**INPUT DATA:**
*** Begin section ***
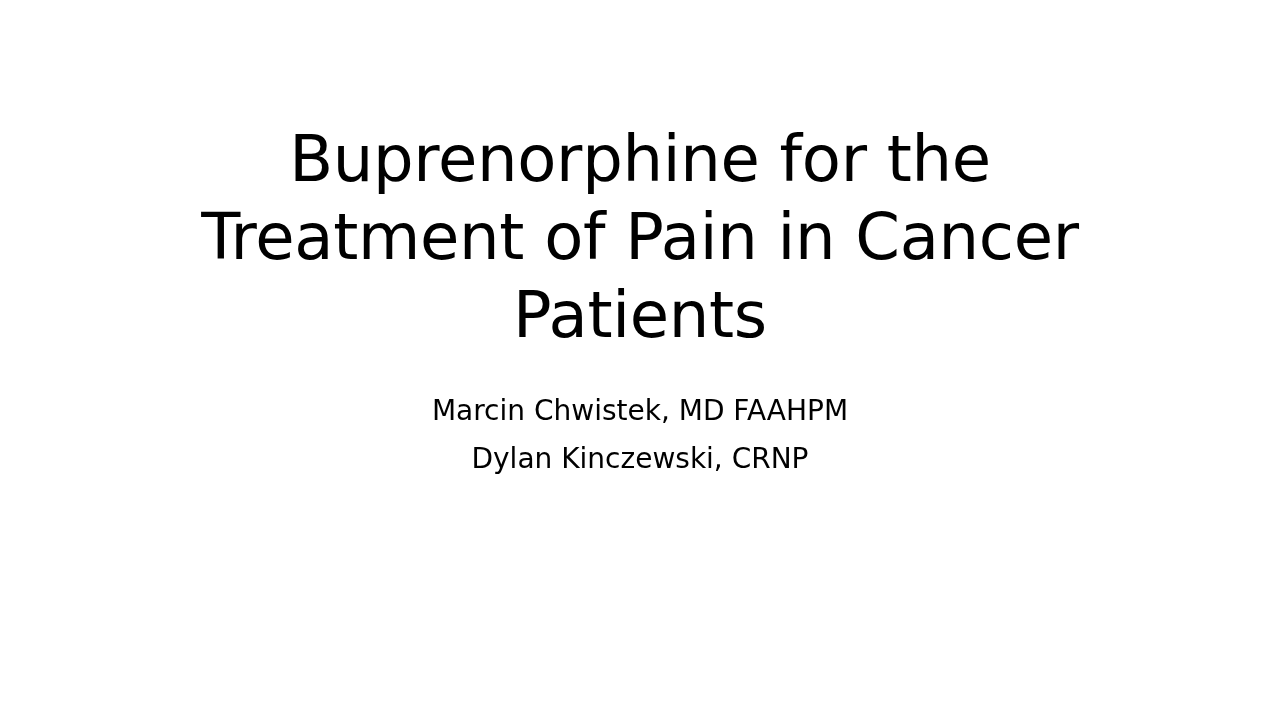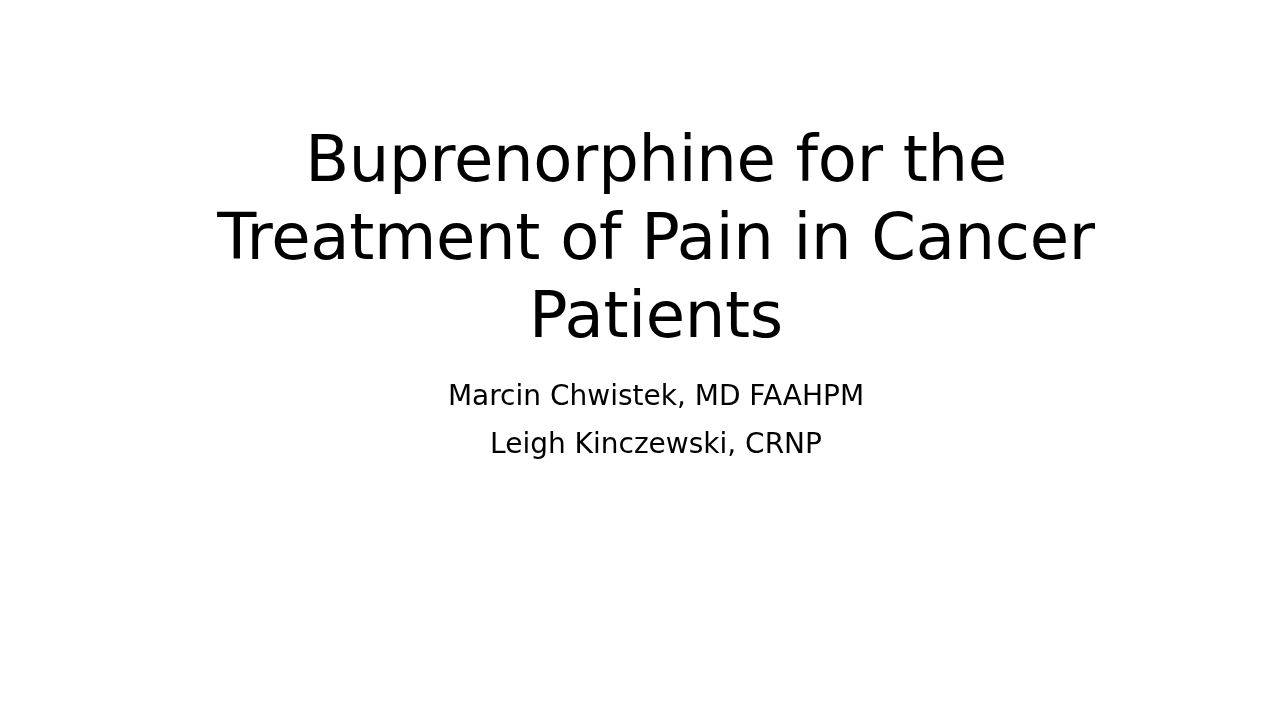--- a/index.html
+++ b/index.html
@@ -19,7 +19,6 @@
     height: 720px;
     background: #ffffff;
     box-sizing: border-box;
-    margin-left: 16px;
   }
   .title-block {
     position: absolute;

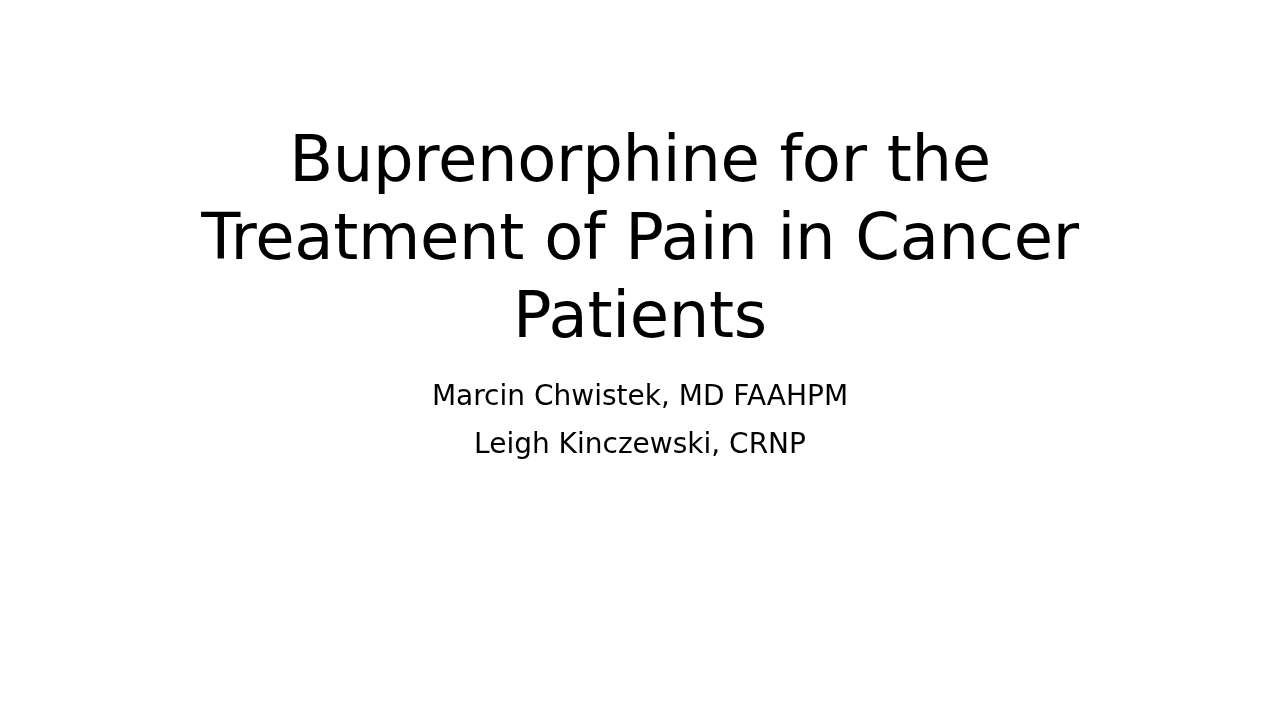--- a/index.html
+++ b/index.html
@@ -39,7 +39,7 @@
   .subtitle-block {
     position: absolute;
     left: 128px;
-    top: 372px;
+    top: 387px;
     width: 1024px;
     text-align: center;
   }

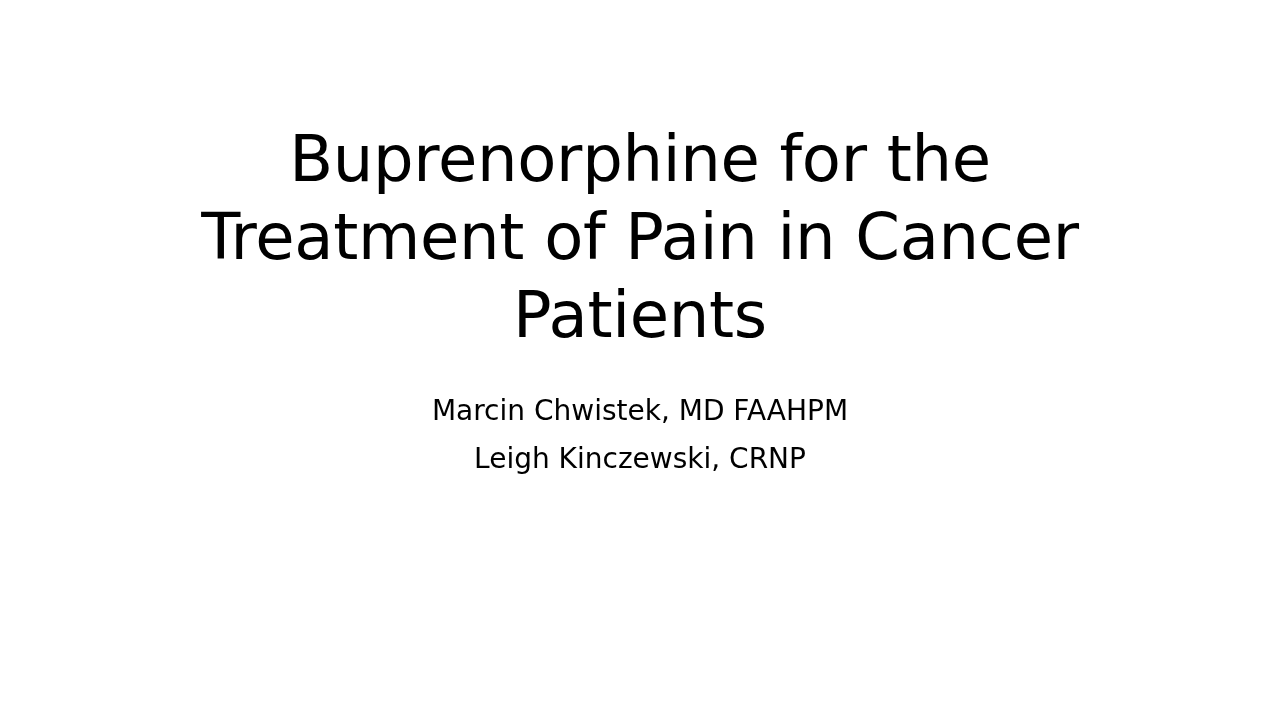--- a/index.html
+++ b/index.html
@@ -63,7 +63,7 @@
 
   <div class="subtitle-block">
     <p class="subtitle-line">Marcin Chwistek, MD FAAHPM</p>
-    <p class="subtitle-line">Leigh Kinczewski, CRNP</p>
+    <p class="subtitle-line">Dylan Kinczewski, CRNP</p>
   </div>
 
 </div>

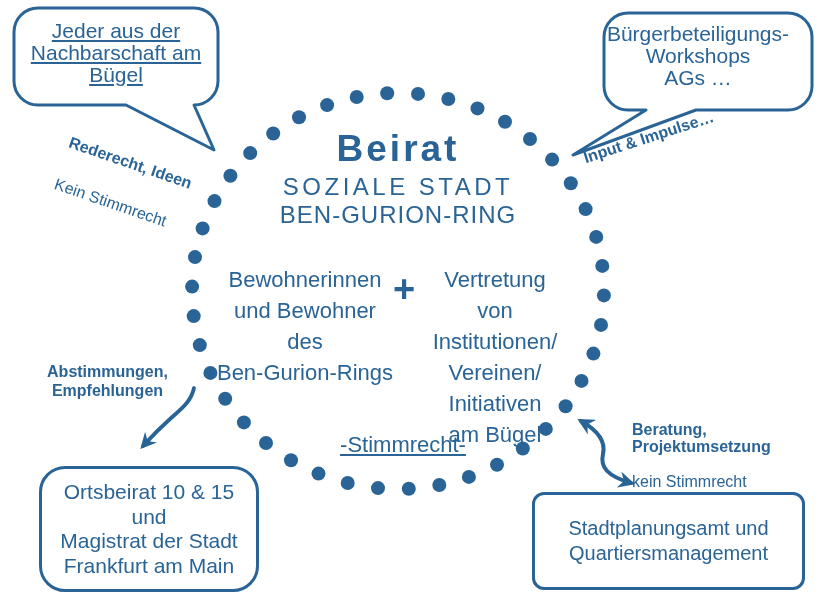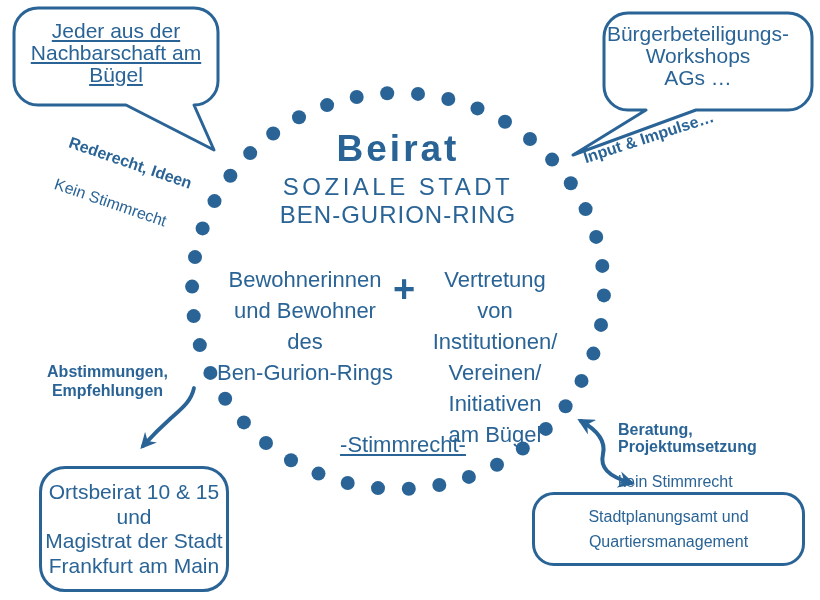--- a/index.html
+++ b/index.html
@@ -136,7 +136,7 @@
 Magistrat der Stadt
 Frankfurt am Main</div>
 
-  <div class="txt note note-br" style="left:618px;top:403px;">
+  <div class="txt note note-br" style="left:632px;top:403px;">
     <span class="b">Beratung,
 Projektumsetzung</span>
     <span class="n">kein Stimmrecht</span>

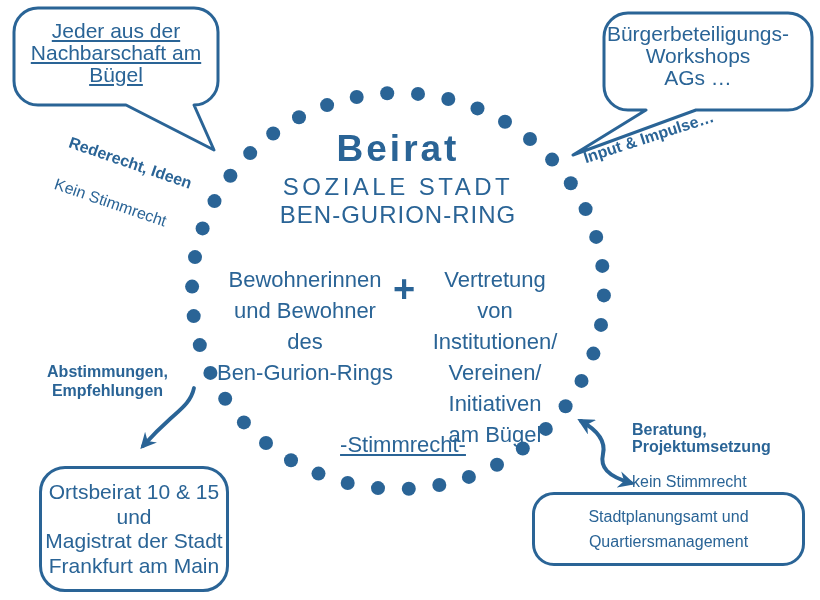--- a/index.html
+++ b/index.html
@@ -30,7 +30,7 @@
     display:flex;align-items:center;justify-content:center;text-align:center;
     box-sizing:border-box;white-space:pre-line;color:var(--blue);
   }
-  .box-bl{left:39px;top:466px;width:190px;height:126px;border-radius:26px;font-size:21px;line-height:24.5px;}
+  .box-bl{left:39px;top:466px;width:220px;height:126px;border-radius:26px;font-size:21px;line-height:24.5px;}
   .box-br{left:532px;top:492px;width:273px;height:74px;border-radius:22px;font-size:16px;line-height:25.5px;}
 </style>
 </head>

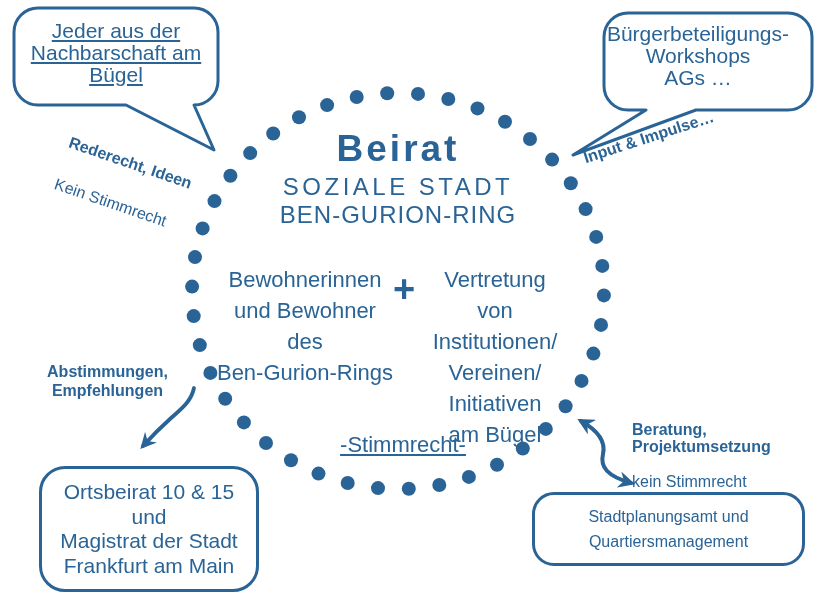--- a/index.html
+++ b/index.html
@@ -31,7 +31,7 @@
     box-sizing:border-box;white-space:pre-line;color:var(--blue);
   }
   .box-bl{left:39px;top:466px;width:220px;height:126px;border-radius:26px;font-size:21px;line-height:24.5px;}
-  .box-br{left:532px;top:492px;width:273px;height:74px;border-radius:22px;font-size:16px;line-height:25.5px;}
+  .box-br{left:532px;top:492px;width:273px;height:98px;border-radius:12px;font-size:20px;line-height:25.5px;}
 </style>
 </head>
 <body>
*** End section ***
**WORK ITEM:**
Please write out all the data again word for word, but not the pictures.

**EXERCISE RESPONSE:**
--- a/index.html
+++ b/index.html
@@ -19,7 +19,6 @@
     height: 720px;
     background: #ffffff;
     box-sizing: border-box;
-    margin-left: 16px;
   }
   .title-block {
     position: absolute;

--- a/index.html
+++ b/index.html
@@ -39,7 +39,7 @@
   .subtitle-block {
     position: absolute;
     left: 128px;
-    top: 372px;
+    top: 387px;
     width: 1024px;
     text-align: center;
   }

--- a/index.html
+++ b/index.html
@@ -63,7 +63,7 @@
 
   <div class="subtitle-block">
     <p class="subtitle-line">Marcin Chwistek, MD FAAHPM</p>
-    <p class="subtitle-line">Leigh Kinczewski, CRNP</p>
+    <p class="subtitle-line">Dylan Kinczewski, CRNP</p>
   </div>
 
 </div>

--- a/index.html
+++ b/index.html
@@ -136,7 +136,7 @@
 Magistrat der Stadt
 Frankfurt am Main</div>
 
-  <div class="txt note note-br" style="left:618px;top:403px;">
+  <div class="txt note note-br" style="left:632px;top:403px;">
     <span class="b">Beratung,
 Projektumsetzung</span>
     <span class="n">kein Stimmrecht</span>

--- a/index.html
+++ b/index.html
@@ -30,7 +30,7 @@
     display:flex;align-items:center;justify-content:center;text-align:center;
     box-sizing:border-box;white-space:pre-line;color:var(--blue);
   }
-  .box-bl{left:39px;top:466px;width:190px;height:126px;border-radius:26px;font-size:21px;line-height:24.5px;}
+  .box-bl{left:39px;top:466px;width:220px;height:126px;border-radius:26px;font-size:21px;line-height:24.5px;}
   .box-br{left:532px;top:492px;width:273px;height:74px;border-radius:22px;font-size:16px;line-height:25.5px;}
 </style>
 </head>

--- a/index.html
+++ b/index.html
@@ -31,7 +31,7 @@
     box-sizing:border-box;white-space:pre-line;color:var(--blue);
   }
   .box-bl{left:39px;top:466px;width:220px;height:126px;border-radius:26px;font-size:21px;line-height:24.5px;}
-  .box-br{left:532px;top:492px;width:273px;height:74px;border-radius:22px;font-size:16px;line-height:25.5px;}
+  .box-br{left:532px;top:492px;width:273px;height:98px;border-radius:12px;font-size:20px;line-height:25.5px;}
 </style>
 </head>
 <body>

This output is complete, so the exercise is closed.